Anyway, we left Carolina Beach SP, and en route, we encountered 75 degrees at 10AM, and clear driving the whole way to Pettigrew State Park. The temps were cooling by the time we arrived around 3PM.

Site 13 is in the sun (for solar gain as there is no electric or water at the sites) and nearest to the bathroom (the loop bathhouse remains closed in the winter, but there’s a heated toilet at the ranger’s office). By the way, the folks at the office are incredibly nice). You can get ice when the office is open, and firewood is on the honor system right at the camping loop.

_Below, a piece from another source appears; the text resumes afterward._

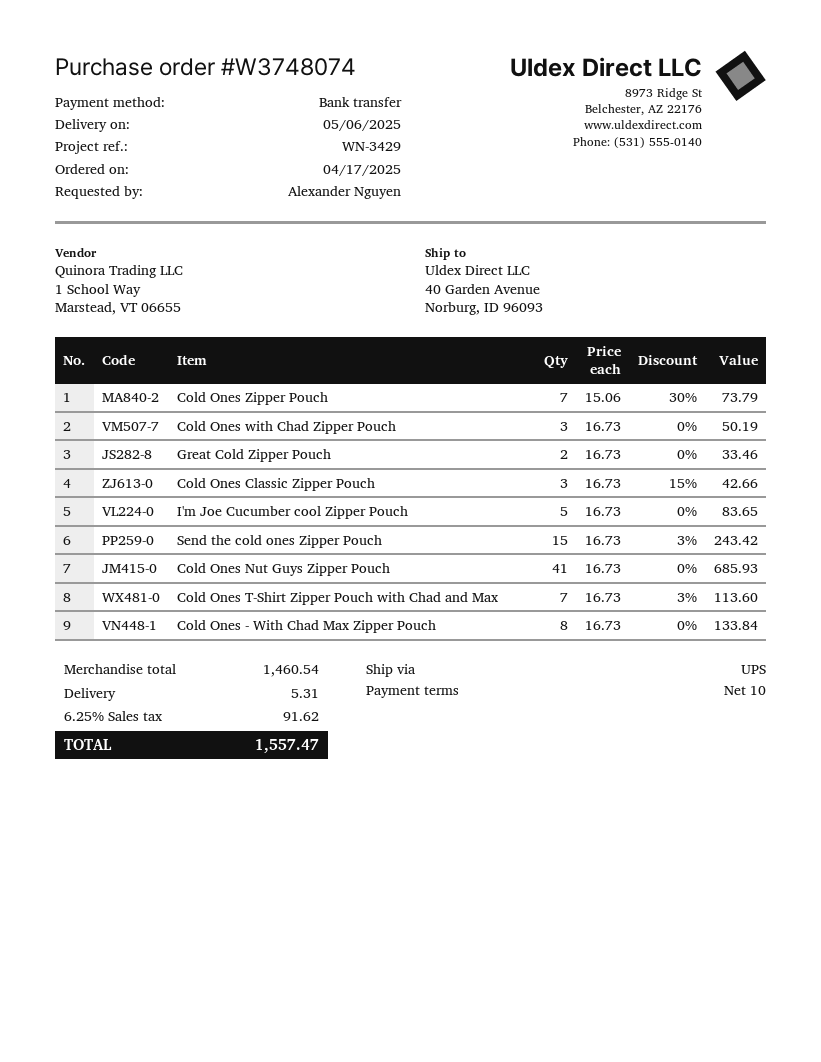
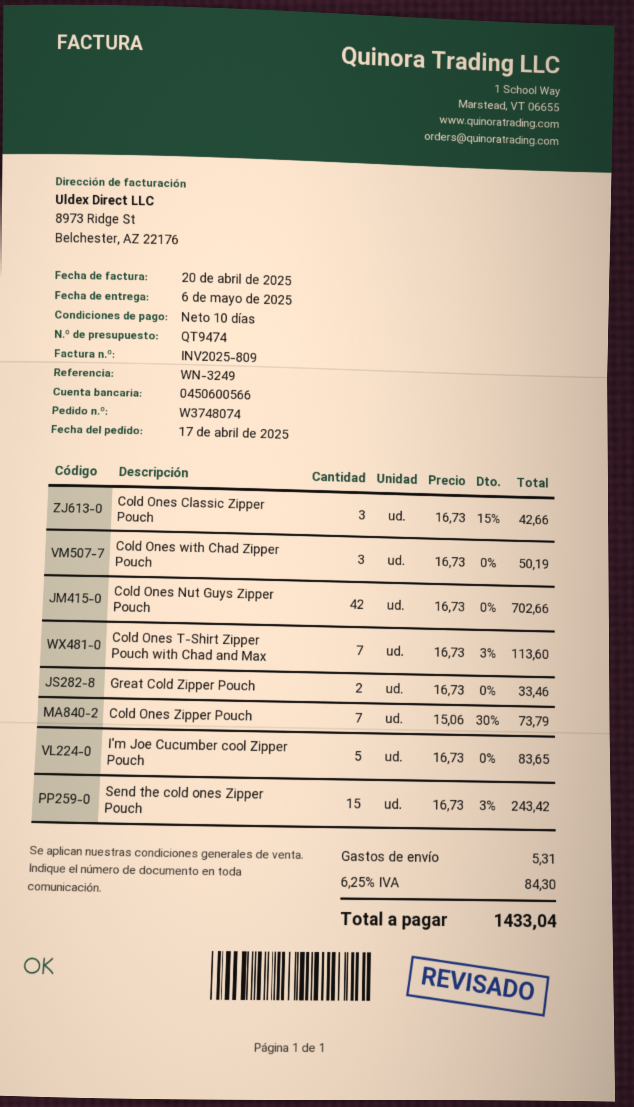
reference: WN-3429 -> WN-3249
Cold Ones Nut Guys Zipper Pouch: 41 x 16.73 = 685.93 -> 42 x 16.73 = 702.66
Cold Ones - With Chad Max Zipper Pouch: 8 x 16.73 = 133.84 -> none
tax: 6.25% = 91.62 -> 6.25% = 84.30
total: 1557.47 -> 1433.04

Hal and Dawn (fellow Alto owners) were already there, as were the mosquitoes, which were pretty bad with the wet, warm weather. We put up the screen house and pulled out the Deep Woods Off to save my ankles, still bumpy from bites sustained at Hunting Island. David, Holli, and their dog Digby joined us shortly after we arrived (another Alto-owner family).

First thing, I took the dogs for a walk, and we ended up at the boat launch, where the sun was setting.

In nearby (relatively speaking) Edenton, NC, were additional Alto owners, Karen and Steve, who wanted to come for the birds but didn’t want to de-winterize their camper. Instead, they stayed at a BnB in Edenton, about 35-40 minutes’ drive away. We’d made a reservation in Edenton for us all to gather for dinner at the Edenton Bay Oyster Bar—one of the past registration sites of the Bike NC Spring Ride.

Needing fuel to even make it to Edenton, we googled nearby stations and found the one highlighted didn’t exist. So we had to go farther away from Edenton en route to dinner to get fuel, resulting in our late arrival to the party. Moral: Don’t trust solely on Google in this part of the state.

Very nice dinner—got some excellent seared scallops on risotto, and returned to the camper for a much-needed sleep.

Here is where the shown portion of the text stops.